The user's input initially goes to the agent where it's prepared for the LLM under the covers. The input going to the LLM is known as a prompt.

The time the LLM spends processing the prompt is known as inference. The inference process starts out by translating the human-readable prompt into LLM-readable input tokens. These tokens are integers that index into the model's vocabulary: remember, LLMs are powered by matrices (linear algebra) and those integers allow the LLM to access its matrices and "read". The process of translating a prompt into tokens is known as tokenizing.

Once the LLM acts on the tokenized prompt, it either produces a response to the input or requests a tool call; a CLI program, an API, etc. that the LLM can reach out to and use to act on the user's input.
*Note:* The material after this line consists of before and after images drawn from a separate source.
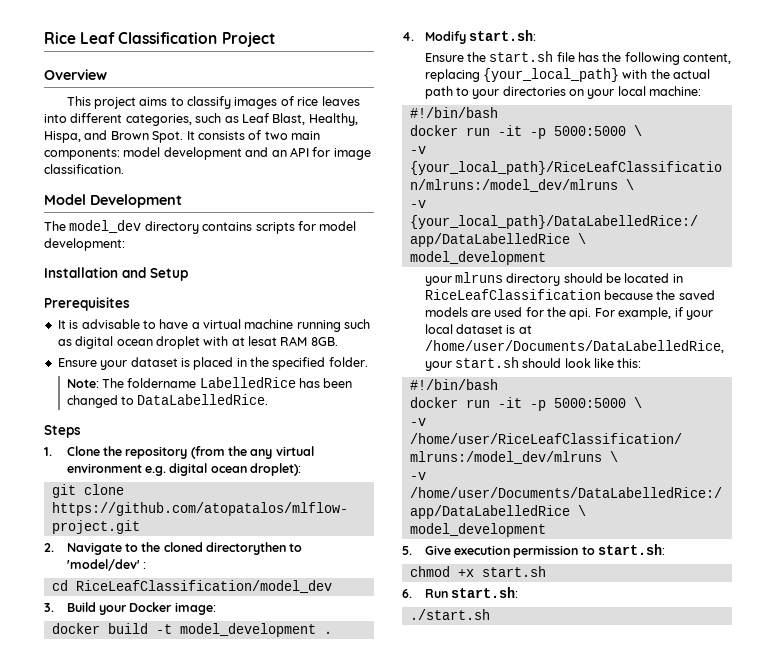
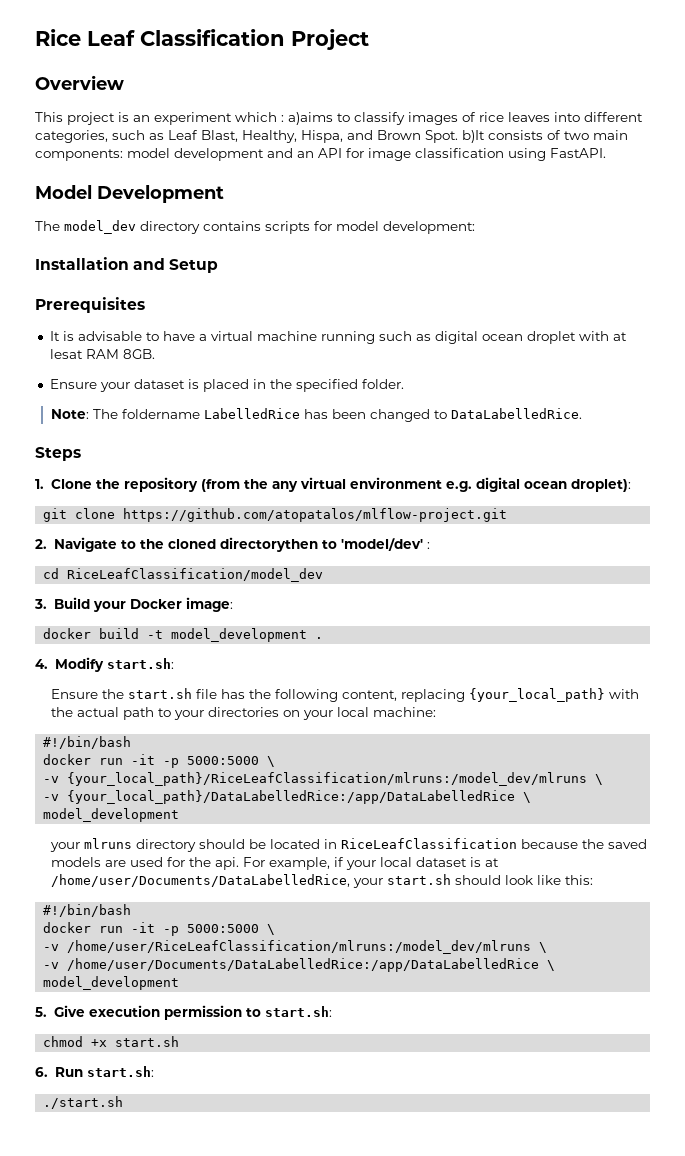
- This project aims to classify images of rice leaves into different categories, such as Leaf Blast, Healthy, Hispa, and Brown Spot. It consists of two main components: model development and an API for image classification.
+ This project is an experiment which : a)aims to classify images of rice leaves into different categories, such as Leaf Blast, Healthy, Hispa, and Brown Spot. b)It consists of two main components: model development and an API for image classification using FastAPI.

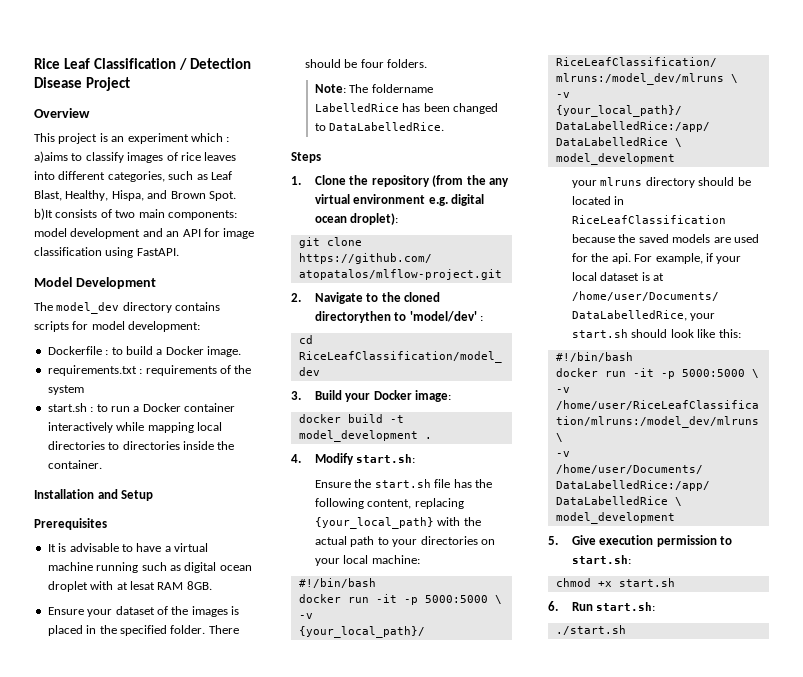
- Rice Leaf Classification Project
+ Rice Leaf Classification / Detection Disease Project
+ Dockerfile : to build a Docker image.
+ requirements.txt : requirements of the system
+ start.sh : to run a Docker container interactively while mapping local directories to directories inside the container.
- Ensure your dataset is placed in the specified folder.
+ Ensure your dataset of the images is placed in the specified folder. There should be four folders.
This is the "agent loop" - get input from the user, tokenize it for the LLM, have the LLM process it, and send a response back to the user. The response can either be a completed instruction or a follow-up question, and Codex defines these responses as "assistant messages". Other agents likely have their own concept of assistant messages.

Assistant messages represent a termination state in the agent loop: the LLM has completed the work asked of it and it's now up to the user to make another request.

These interactions are referred to as conversation, and each singular interaction is referred to as one turn of conversation. Codex specifically uses the terminology "thread" for conversations.

Directly from the article:

Every time you send a new message to an existing conversation, the conversation history is included as part of the prompt for the new turn, which includes the messages and tool calls from previous turns:

image.png

Now you've got a whole conversation going with a LLM because it's caching your prior messages as additions to the initial prompt. The length of the prompt matters since every LLM has a context window, which is the maximum number of tokens the LLM can hold in a single inference process.

The devil in the details here is that the contex window's length includes both input (what the LLM gets) AND output (what the LLM sends back) tokens. What varies between agents (i.e., Codex) is their ability to manage the context window.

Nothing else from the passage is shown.